_Task prompt_
In your copy, include every line of the records exactly and no picture at all.

_Input data_
________

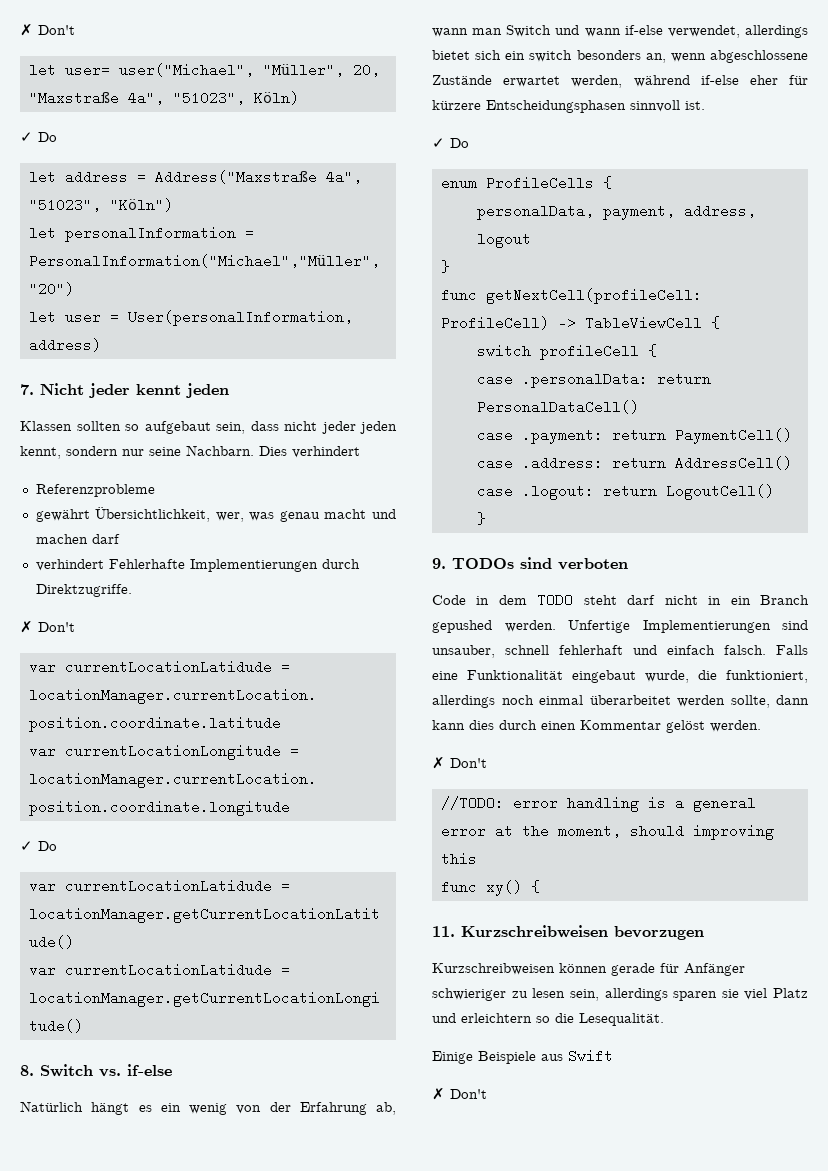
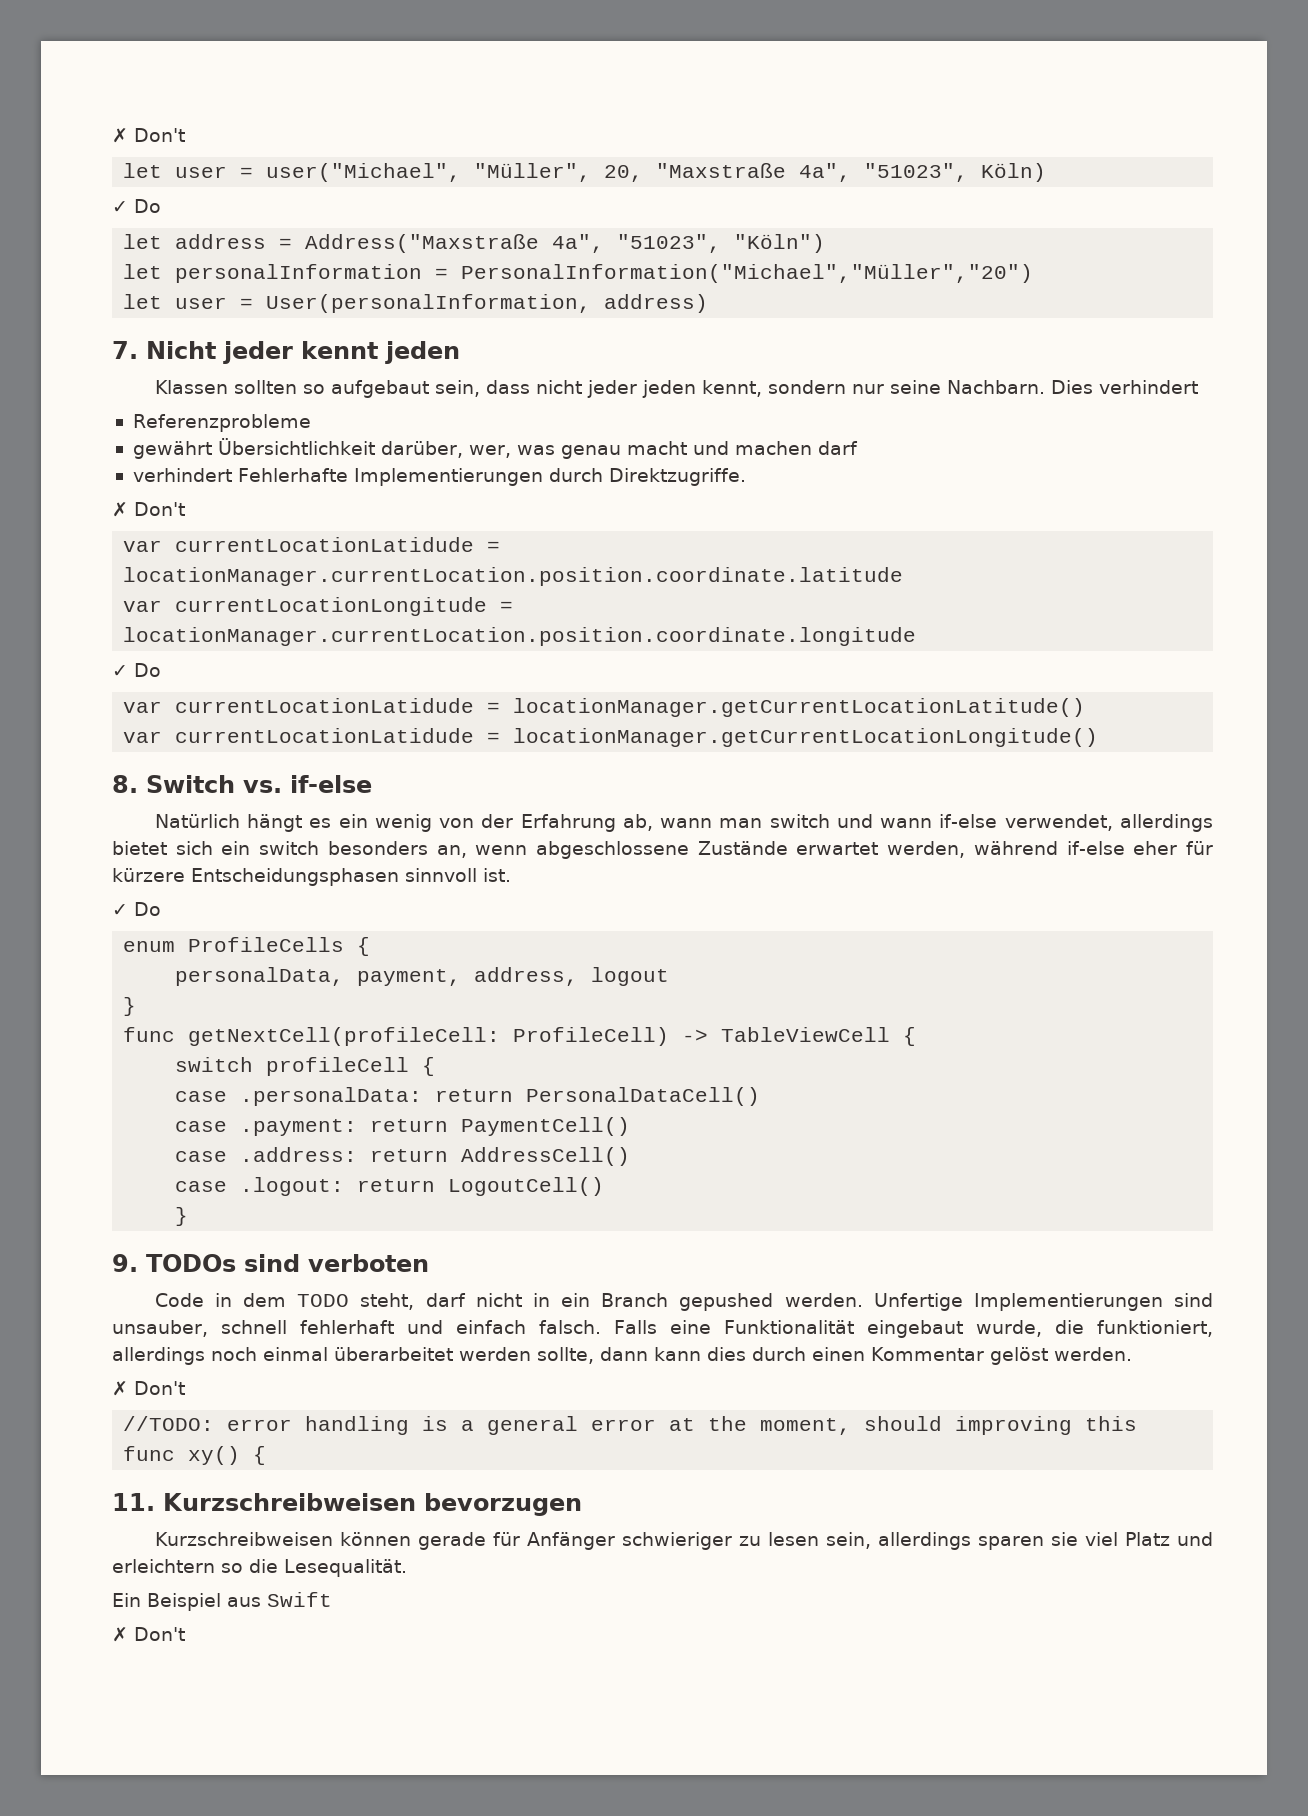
[64,63,110,77] user= -> [175,166,254,178] user =
[95,507,211,522] Übersichtlichkeit, -> [217,438,463,458] Übersichtlichkeit darüber,
[506,25,552,37] Switch -> [769,814,830,828] switch
[583,595,617,605] steht -> [360,1293,415,1310] steht,
[432,1051,536,1064] Einige Beispiele -> [112,1593,221,1611] Ein Beispiel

________

_Response area_
[64,63,110,77] user= -> [175,166,254,178] user =
[95,507,211,522] Übersichtlichkeit, -> [217,438,463,458] Übersichtlichkeit darüber,
[506,25,552,37] Switch -> [769,814,830,828] switch
[583,595,617,605] steht -> [360,1293,415,1310] steht,
[432,1051,536,1064] Einige Beispiele -> [112,1593,221,1611] Ein Beispiel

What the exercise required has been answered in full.